Fourth Sunday in Lent, Luke 15:1-3, 11b-32
The parable of the Prodigal Son is one of best-known stories in our Bible. It’s so familiar that we probably think we have it all figured out.
But the parables of Jesus don’t make for neat and tidy, single-minded interpretations. Rather, Jesus’ parables lend themselves to multiple layers of meanings that are evocative and expansive and not limiting. Thus, I am drawn to exploring with you today the parable of the Prodigal Son in ways that perhaps you’ve not thought of before.
My particular take is actually inspired by Paul’s words in today’s reading from 2 Corinthians: “For our sake God made Christ to be sin who knew no sin, so that in Christ we might become the righteousness of God.” (2 Corinthians 5:21).
What might it mean that God made Christ to be sin? One traditional interpretation is that Christ took our sins unto himself on the cross bearing our burdens and punishment for us, instead of us. A vicarious satisfaction. That’s one take on it.
But it’s also true that as Emmanuel, God with us, Christ shares the fullness of our humanity, and even if he did not himself commit sin, Jesus of Nazareth nonetheless could not help but experience the full range of human suffering caused by human sin. Sin and the ways of death via the power of the Roman empire put him on the cross where he suffered immensely in his humanity apart from any burden he was carrying on our behalf. That’s another way in which Christ was made to be sin.
To explore all of this further, let’s consider where Christ may be seen in today’s parable of the Prodigal Son. Parables generally serve to point us to Christ. But parables being what they are in conveying unexpected meaning, perhaps we can see Christ where we would not look for him. Maybe Christ appears in the last place we would look for him. One such unexpected turn is perhaps to see Christ in the younger, Prodigal Son himself, one who made himself to be sin.

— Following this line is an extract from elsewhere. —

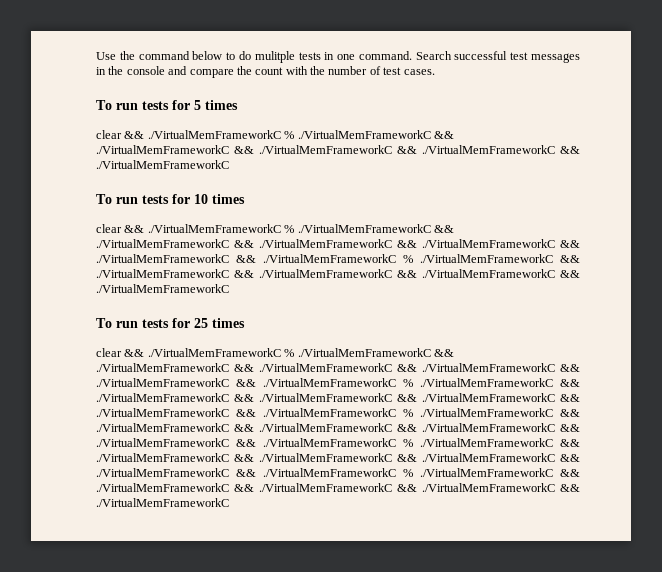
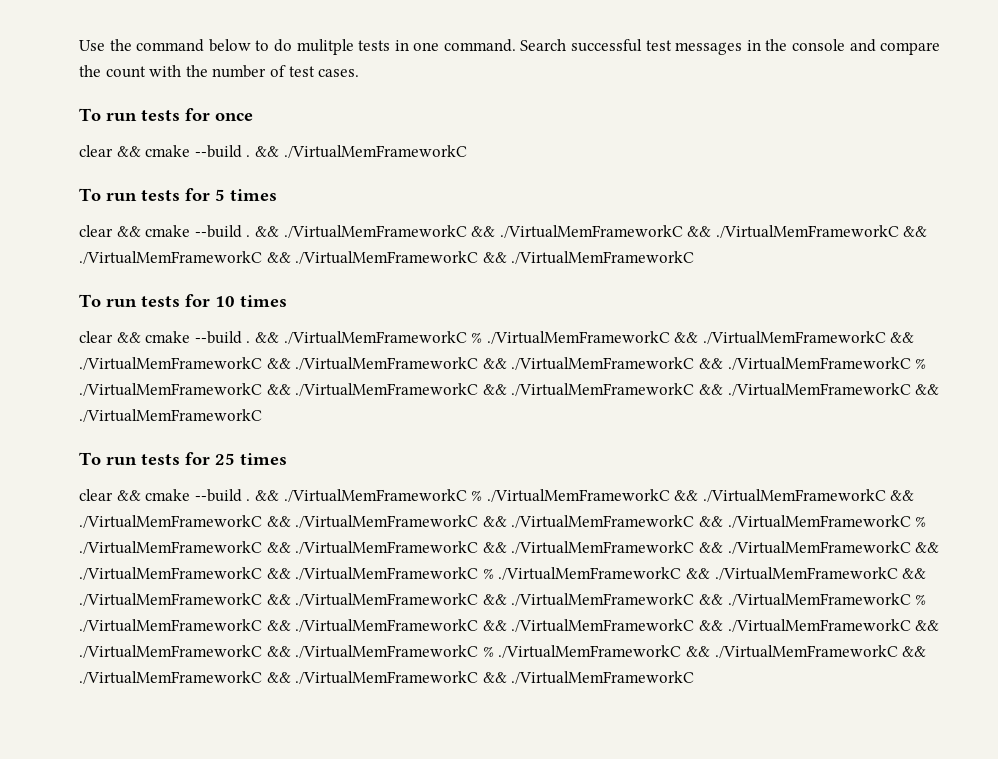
(435, 72) none -> [79,108,253,122] [79,145,467,158] // To run tests for once // clear && cmake --build . && ./VirtualMemFrameworkC
[147,130,295,139] ./VirtualMemFrameworkC % -> [145,225,496,238] cmake --build . && ./VirtualMemFrameworkC &&
(145, 229) none -> [145,331,279,344] cmake --build . &&
(145, 353) none -> [145,489,279,502] cmake --build . &&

Listen again to this: After the Father gave the younger son, the Prodigal, his allotted inheritance, that “younger son gathered all he had and traveled to a distant country… [where] he spent everything.”
Reading that with Christ-colored glasses, I see Christ coming from heaven to this earth, a distant country, brimming with the fullness of inheritance from and of God, the one whom Jesus calls, abba, father.
And Jesus in his public ministry and especially at its conclusion, ended up spending everything and in ways that some might at first glance deem as a squandering of the divine inheritance in getting himself into situations and circumstances that ended up with him being killed.
Some might even consider Jesus’ actions in his ministry as dissolute. Dissolute living often focuses on sexual and other kinds of immortality. Well, Jesus did eat and converse with sinners, tax collectors and sometimes, perhaps, prostitutes. This was viewed by the religious leaders as scandalous, dissolute living, if you will.
Dissolute can also mean unrestrained in behavior that causes disapproval. Well, there were plenty of religious leaders who quite disapproved of Jesus’ unrestrained, bold actions in eating with sinners and tax collectors!
Then, too, and yet again, we have in Luke’s account perhaps a foreshadowing of Jesus’ death and resurrection in the response of the Father to the return of the younger son: “for this son of mine was dead and is alive again” and in response to the older brother: “this brother of yours was dead and has come to life.” This is biblical code language that points us in the direction of Christ’s death and resurrection.
In these ways, Luke’s account gives us hints to see Christ even in the Prodigal Son.
But what about Paul’s view that God made Christ to be sin who knew no sin? There may be a fuller identification between Christ and the Prodigal Son, and for this I turn to Martin Luther to help us understand this possibility of seeing Christ even in the Prodigal sinner.
I often turn to Luther’s treatise, “Freedom of a Christian,” because that particular writing of Luther’s offers so much to us for understanding Christian basics. This is what Luther says there about how faith unites Christ with the believer in a way similar to how people are joined in marriage. Luther writes: An “incomparable grace of faith is this, that it unites the soul to Christ, as the wife to the husband; by which mystery, as the Apostle teaches, Christ and the soul are made one flesh. Now if they are one flesh, and if a true marriage – nay, by far the most perfect of all marriages – is accomplished between them… then it follows that all they have become is theirs in common, good things as well as evil things; so that whatsoever Christ possesses, the believing soul may take that to itself and boast of as its own, and whatever belongs to the soul, that Christ claims as his…” even sin and evil.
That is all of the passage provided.